But Rugar was here, now.
 
He should have Seen this.

"Did you know she was going to die?" he asked the Shaman.

She was tidying Jewel's dress.
 
She had pushed Jewel's legs down and pulled the skirts over Jewel's feet.
 
The mattress was soaked in blood.

"No one can survive the poison," the Shaman said.

"But you said you saw three outcomes.
 
Three Visions of this day."

The Shaman sighed and pushed her straw-like hair away from her face.
 
She was older than his father, older than any Fey except the Shamans who guided the other divisions.
 
Among them, she was considered young.

"In the first, Jewel did not come.
 
In the second, the Black Robe touched her directly with poison and she died in the Hall.
 
In the third --well.
 
We have lived the third."

"So she shouldn't have come," Nicholas said.
 
His voice sounded thick, as though he had a lump in his throat.
 
"I asked her to come."

The Shaman put her hand on his.
 
Rugar had never seen the Shaman so tender with anyone.
 
She favored this Islander boy, and Rugar could not tell why.
 
"If she had not come, her actions would have ended your marriage.
 
You would have set her aside, and there would have been war."

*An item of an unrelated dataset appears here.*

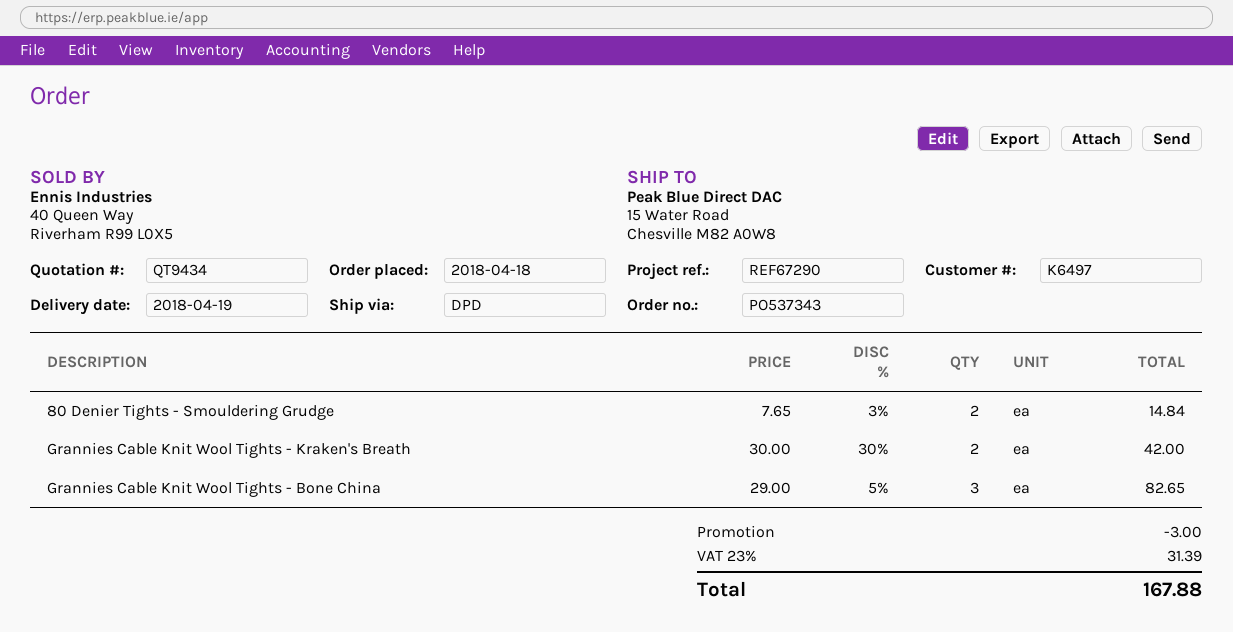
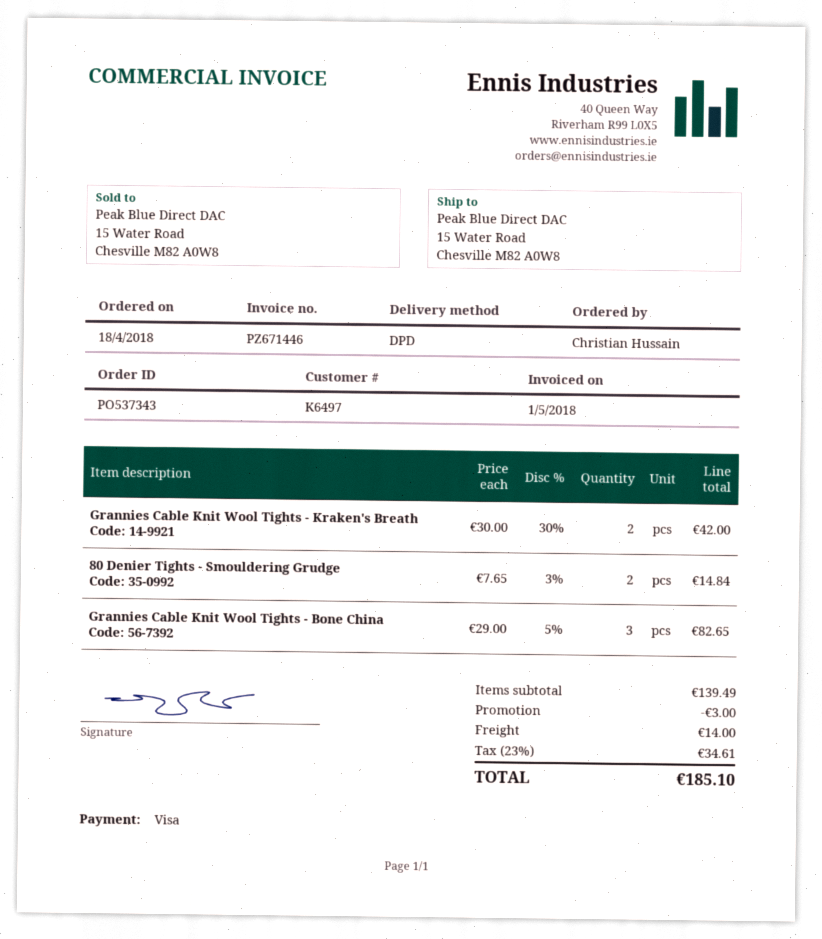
shipping: none -> 14.00
tax: 23% = 31.39 -> 23% = 34.61
total: 167.88 -> 185.10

"You came because of that third Vision," Rugar said.
 
"It's no better than the second."

"It is much better."
 
Even the tone the Shaman used with Rugar was different than the one she used with Nicholas.
 
She spoke to Rugar with a layer of contempt. "We have the child.
 
In the second, the child died."

"So you came here to make certain the baby was born."

The Shaman tugged Jewel's sleeve to her wrist.
 
"I thought it best.
 
Until I realized what you had done."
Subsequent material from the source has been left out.